• **How to complete this task**
Word for word, set down every line of the entries below from the line with "background: #b91c1c ->" to the line with "text: chatter ->", including both, and no other line.

• **Raw data**
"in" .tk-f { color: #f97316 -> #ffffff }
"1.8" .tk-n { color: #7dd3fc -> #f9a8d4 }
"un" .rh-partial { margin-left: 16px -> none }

---

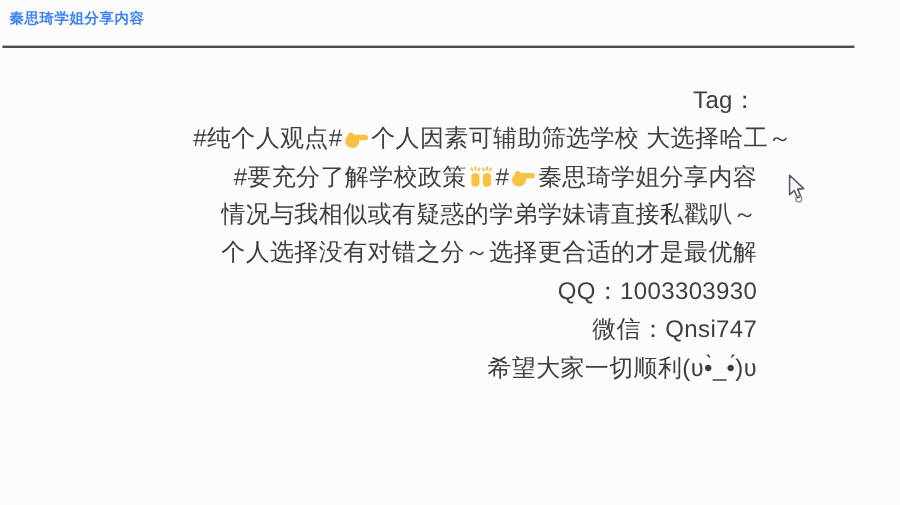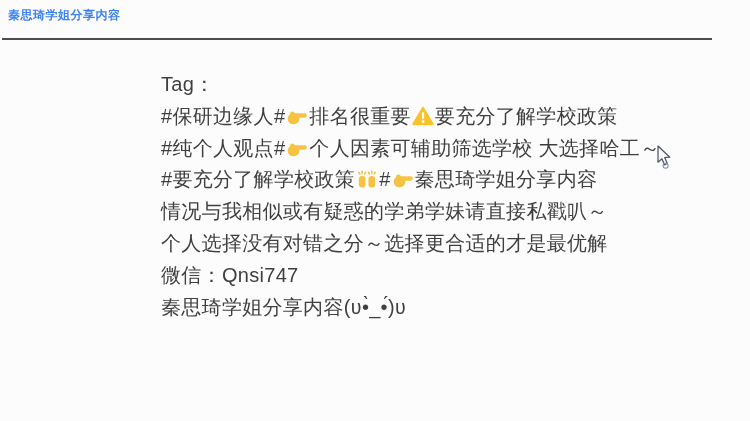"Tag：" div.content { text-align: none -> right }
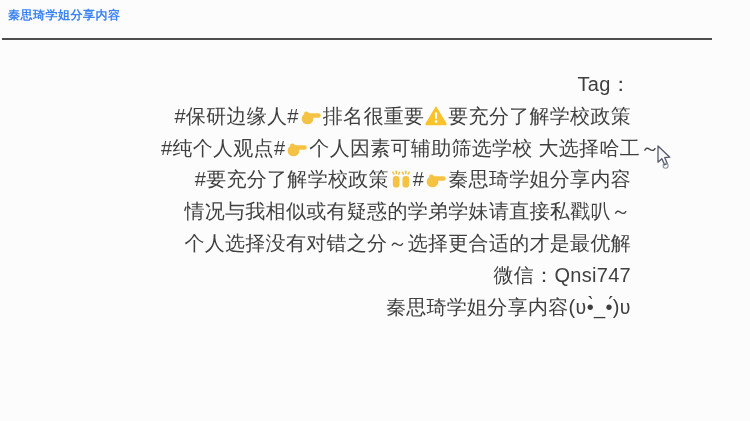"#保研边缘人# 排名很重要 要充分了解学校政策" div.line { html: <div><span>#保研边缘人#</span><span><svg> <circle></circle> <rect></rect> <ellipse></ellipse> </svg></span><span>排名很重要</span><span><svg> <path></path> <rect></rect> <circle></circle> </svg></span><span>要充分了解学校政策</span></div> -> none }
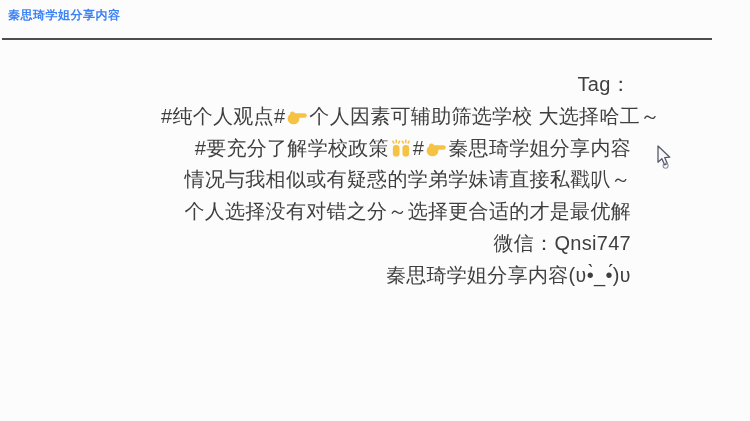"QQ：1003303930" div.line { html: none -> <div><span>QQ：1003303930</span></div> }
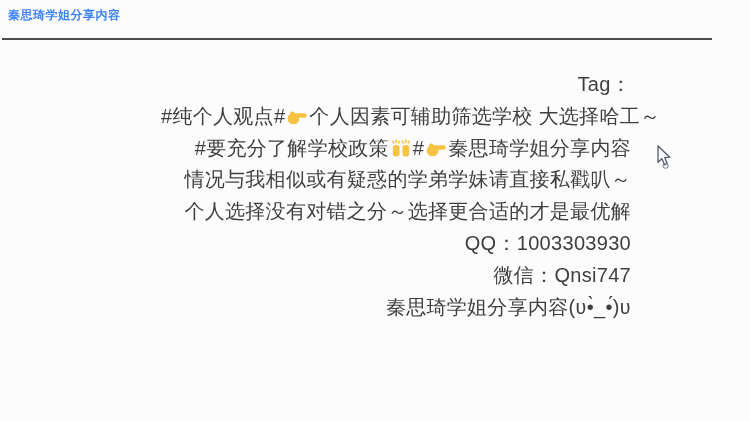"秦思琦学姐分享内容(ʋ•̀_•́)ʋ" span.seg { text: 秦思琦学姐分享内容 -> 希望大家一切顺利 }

---

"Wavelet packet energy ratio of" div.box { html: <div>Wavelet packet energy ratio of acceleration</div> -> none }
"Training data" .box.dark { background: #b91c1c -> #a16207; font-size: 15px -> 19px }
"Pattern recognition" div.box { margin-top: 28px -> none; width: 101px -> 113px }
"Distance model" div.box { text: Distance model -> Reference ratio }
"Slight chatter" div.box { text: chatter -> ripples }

• **Task response**
"Training data" .box.dark { background: #b91c1c -> #a16207; font-size: 15px -> 19px }
"Pattern recognition" div.box { margin-top: 28px -> none; width: 101px -> 113px }
"Distance model" div.box { text: Distance model -> Reference ratio }
"Slight chatter" div.box { text: chatter -> ripples }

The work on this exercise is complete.